Standouts at NADA New York, the fair for up-and-comers
The First Art Newspaper on the Net    Established in 1996 Saturday, November 16, 2024


Standouts at NADA New York, the fair for up-and-comers
“Beggar’s Hand,” made by Katharina Fritsch in New York on May 1, 2024. An international survey of pieces, some of them rarely seen in the United States. (Ben Sklar/The New York Times)

by Will Heinrich



NEW YORK, NY.- This year’s edition of the New Art Dealers Alliance fair, the city’s preeminent show for up-and-coming galleries, boasts 92 booths and several strong exhibitions by hometown favorites, including photo-painter Dietmar Busse at Fierman (4.04); Hesse Flatow’s (4.01) show of elegant, offbeat sculptures by Amanda Martínez and Alina Tenser and mixed-media paintings by Emma Safir; and an excellent display of fanciful sculptures by John Newman at the downtown gallery Europa (1.04). But the most exciting part of the NADA fair for me was scanning the exhibits for promising visitors and new arrivals, like Matéria, in town from Detroit; Patel Brown, from Toronto and Montreal; and the debut galleries Foundry Seoul, from South Korea, and Strada, which were included by the curator Simon Wu in a special “Curated Spotlight” section.

Matéria 4.11

Detroit-based photographer Jova Lynne, here staging a solo exhibition called “Mitosis,” lost her mother in 2020, but she was survived by her identical twin sister. Lynne’s warm but understated photos of her aunt with her face hidden behind leaves or under a trailing corona of white shells, or with her whole body blurred out, create a tantalizing sense of loss, cultural as well as personal. They also reveal a secret of the craft, namely that you can make an image very evocative by paring down its context in the right way. A trombone covered in wax, along with other accompanying small sculptures, suggests an esoteric ritual waiting to be enacted.

Patel Brown 4.13

In this presentation by Marigold Santos, every painting of an “aswang,” or shape-shifting character from Filipino folklore, combines a crisp graphic pop with an extraordinary amount of detail. Female figures made of floating red roots or ghostly, marbleized flesh pose against patterned backgrounds with their faces concealed. The images look perfectly clear from a distance, but you’ll find so many more details as you approach that you may begin to doubt your eyes — or reality.

Foundry Seoul 3.15

There’s no shortage of science fiction painting these days, here at NADA or in general. But it’s rare to see work as thoroughly and distinctively strange as these acrylic and gouache paintings on Korean hanji paper by Jongwan Jang. Squid-headed figures in lab coats inject fish with pink dye and cradle docile geese in front of giant mushroom-capped trees while solemn weasels look on.
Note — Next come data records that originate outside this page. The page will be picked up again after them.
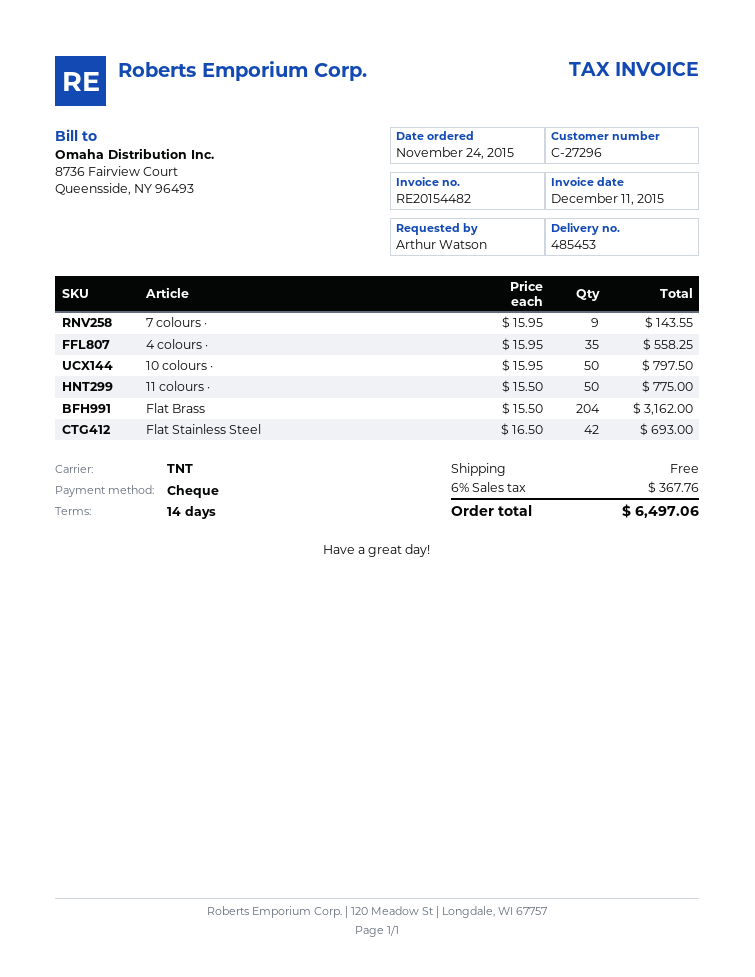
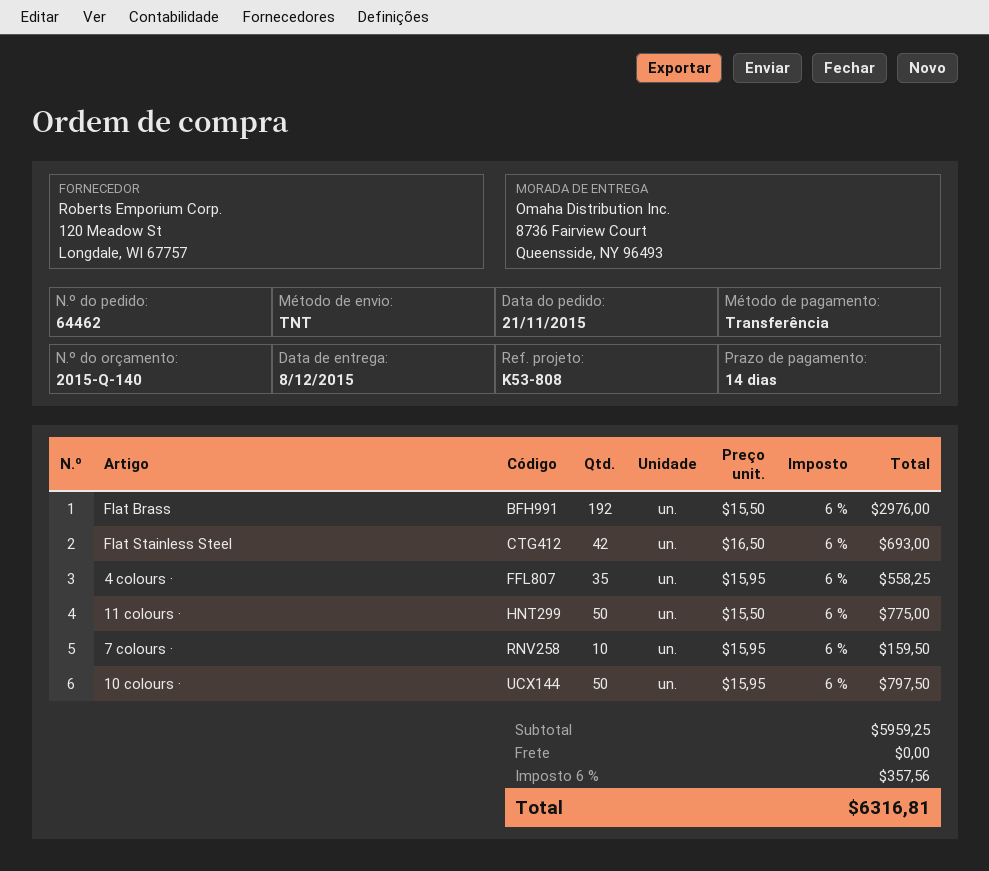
order date: 2015-11-24 -> 2015-11-21
payment method: cheque -> bank transfer
7 colours ·: 9 x 15.95 = 143.55 -> 10 x 15.95 = 159.50
Flat Brass: 204 x 15.50 = 3162.00 -> 192 x 15.50 = 2976.00
tax: 6% = 367.76 -> 6% = 357.56
total: 6497.06 -> 6316.81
Somehow the strangeness isn’t too strange, though — instead of wondering what it all meant, I was content to enjoy the way it felt.

Strada 2.11

Two life-size figures molded into irregularly-shaped concrete panels wear low-key, introverted smiles in this pair of fresco-like wall pieces by Hunter Amos. They seem to inhabit the ecstasy of dancing, or of fashioning art — but the energetic loops with which they’re rendered, and the reddish-brown color they’re painted, make them look like the Marvel Comics mutant known as the Thing as done by Diego Rivera. It’s a surprisingly compelling mash-up of genres and mediums.



NADA New York

Through Sunday, 548 W. 22nd St., Manhattan; newartdealers.org.